I can't talk about an education setting but I think it might be comparable to talk about being a manager. So it's true that one of the amazing things about AI is that you can use it to help it teach you how to use AI and that's incredible. you do get an acceleration of learning which I think is something to be celebrated.
The thing that managers can do is bring sense to why you're solving the problem so to help you to think contextually about what um what what's the reason that you're doing this thing and how does this thing connect to that thing and join the dots for them i think i'm imagining that an education of setting that might be similar any other questions yes i'll front row
I was a developer for a couple of years, I understood code, but not full back -end, but was able to get a product off the ground with some help with AI.
They used AI to help small and medium businesses reduce the cost of their marketing by analysing massive data sets and pulling it out into something manageable that they could do. It was awesome.
Since then, like, most companies have been a third of their virtual marketing. I've got a dashboard for my company that does 100 hours of highly skilled labor in four hours now. Like, it does all the data analysis for them.
I kind of thought that we were building machine learning so that it could look at these massively complicated systems that humans have made and now no longer understand fully, like the the entire economics, like the Wellington homelessness situation, it's immigration, it's housing, it's influx, it's council policy, it's all these different data sets that no one person has visibility over. AI and machine learning were supposed to help us solve those problems, right?
Anyone's using agentic AI to manage their inboxes. So where do you see the big opportunities to use AI for good that are not being taken up yet? And I know we're in the awkward phase, we're in the beginning bit, but I feel so frustrated that were underutilising the most powerful and amazing tool he's ever had.
Great question. I think this is awesome. I see so much opportunity everywhere.
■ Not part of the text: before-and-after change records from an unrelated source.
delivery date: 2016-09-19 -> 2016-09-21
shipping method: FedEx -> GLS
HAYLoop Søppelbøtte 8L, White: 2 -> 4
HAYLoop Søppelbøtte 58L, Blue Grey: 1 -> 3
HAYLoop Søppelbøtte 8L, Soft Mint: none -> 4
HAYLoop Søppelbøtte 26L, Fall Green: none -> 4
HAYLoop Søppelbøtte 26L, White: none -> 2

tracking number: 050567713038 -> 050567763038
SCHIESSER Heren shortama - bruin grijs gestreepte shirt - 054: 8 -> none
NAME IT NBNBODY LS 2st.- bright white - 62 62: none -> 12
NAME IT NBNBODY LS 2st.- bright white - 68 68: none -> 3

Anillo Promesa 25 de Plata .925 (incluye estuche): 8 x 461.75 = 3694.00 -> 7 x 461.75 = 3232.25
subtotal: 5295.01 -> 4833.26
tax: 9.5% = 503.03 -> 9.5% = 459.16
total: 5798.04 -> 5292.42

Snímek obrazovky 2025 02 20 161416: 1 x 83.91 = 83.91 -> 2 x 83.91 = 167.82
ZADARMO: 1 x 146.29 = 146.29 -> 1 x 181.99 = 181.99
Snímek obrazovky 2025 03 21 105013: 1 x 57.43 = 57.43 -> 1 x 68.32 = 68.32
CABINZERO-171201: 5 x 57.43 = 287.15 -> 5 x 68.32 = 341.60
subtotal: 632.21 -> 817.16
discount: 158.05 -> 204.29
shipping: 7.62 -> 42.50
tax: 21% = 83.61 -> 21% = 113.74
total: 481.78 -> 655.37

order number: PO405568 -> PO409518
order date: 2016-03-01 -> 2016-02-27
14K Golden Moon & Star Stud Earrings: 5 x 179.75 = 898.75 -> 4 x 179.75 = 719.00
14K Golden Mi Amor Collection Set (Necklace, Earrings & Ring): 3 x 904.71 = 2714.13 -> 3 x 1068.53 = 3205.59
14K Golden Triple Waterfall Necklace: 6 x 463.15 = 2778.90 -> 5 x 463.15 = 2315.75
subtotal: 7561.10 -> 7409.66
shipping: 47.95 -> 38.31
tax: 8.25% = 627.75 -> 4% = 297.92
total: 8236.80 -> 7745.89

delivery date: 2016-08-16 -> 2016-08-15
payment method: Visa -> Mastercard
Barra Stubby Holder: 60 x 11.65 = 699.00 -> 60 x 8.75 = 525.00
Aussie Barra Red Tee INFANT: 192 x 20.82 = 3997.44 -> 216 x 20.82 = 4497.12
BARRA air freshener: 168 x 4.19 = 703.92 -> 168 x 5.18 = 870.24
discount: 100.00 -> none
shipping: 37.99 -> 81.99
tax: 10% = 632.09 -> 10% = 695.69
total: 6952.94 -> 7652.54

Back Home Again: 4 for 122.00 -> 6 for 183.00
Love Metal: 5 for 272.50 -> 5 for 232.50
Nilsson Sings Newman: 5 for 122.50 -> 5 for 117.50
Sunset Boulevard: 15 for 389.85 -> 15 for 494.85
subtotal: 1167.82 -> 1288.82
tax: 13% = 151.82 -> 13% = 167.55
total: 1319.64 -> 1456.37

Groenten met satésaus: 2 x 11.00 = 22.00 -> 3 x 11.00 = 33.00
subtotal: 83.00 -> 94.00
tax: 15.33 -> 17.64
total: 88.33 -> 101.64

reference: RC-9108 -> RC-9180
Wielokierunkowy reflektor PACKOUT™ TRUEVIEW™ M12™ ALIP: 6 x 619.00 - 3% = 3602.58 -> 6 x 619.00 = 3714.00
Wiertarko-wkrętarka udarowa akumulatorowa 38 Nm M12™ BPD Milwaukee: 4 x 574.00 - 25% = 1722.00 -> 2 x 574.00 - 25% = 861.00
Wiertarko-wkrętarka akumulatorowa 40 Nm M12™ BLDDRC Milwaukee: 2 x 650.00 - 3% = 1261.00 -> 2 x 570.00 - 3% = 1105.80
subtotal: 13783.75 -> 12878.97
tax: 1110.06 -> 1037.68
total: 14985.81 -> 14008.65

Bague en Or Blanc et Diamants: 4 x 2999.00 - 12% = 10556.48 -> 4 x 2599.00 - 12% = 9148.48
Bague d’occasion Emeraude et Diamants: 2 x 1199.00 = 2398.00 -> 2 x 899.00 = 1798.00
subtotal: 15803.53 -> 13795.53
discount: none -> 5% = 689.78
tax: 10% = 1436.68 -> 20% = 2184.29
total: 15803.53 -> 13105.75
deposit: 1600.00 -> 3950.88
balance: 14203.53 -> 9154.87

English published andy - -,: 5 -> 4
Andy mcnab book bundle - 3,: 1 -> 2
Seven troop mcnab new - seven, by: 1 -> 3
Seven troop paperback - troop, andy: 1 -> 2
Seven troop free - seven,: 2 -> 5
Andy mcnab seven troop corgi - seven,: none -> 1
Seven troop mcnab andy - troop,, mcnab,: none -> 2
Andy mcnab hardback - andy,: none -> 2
The reality is that, you know, how long ago was the first kind of chat GPT? Two years. Two years. It's nothing, right? And because things are changing so fast, so much, right, Everybody, and this also speaks to the pressure question as well. Things are moving fast. Things will settle down.
But the thing is that there's all this opportunity, right? And you're going, well, we're only managing our inboxes. We're writing some code as well and doing a lot of other stuff.
But the thing is, and my kind of background sweet spot is in innovation and startups and entrepreneurship and I see a mind which is should be looking around and going great what can I do right and I think that's my challenge for you is to say right
everybody else is using it for these seemingly trivial tasks this is what my big vision about what AI should be able to do I need to start figuring this out right because we're all in such a new spot thought that nobody's got all the answers nobody's going to figure this out for you
every innovation starts with somebody asking the question i wonder if i could do this and you know when i've heard you know often speaking and i'm hearing these things right but that's my challenge for you right and any everybody else here who's got some crazy idea about what ai could do or or what you think it should do, what's in your mind and what your vision is, is start tinkering and have a go.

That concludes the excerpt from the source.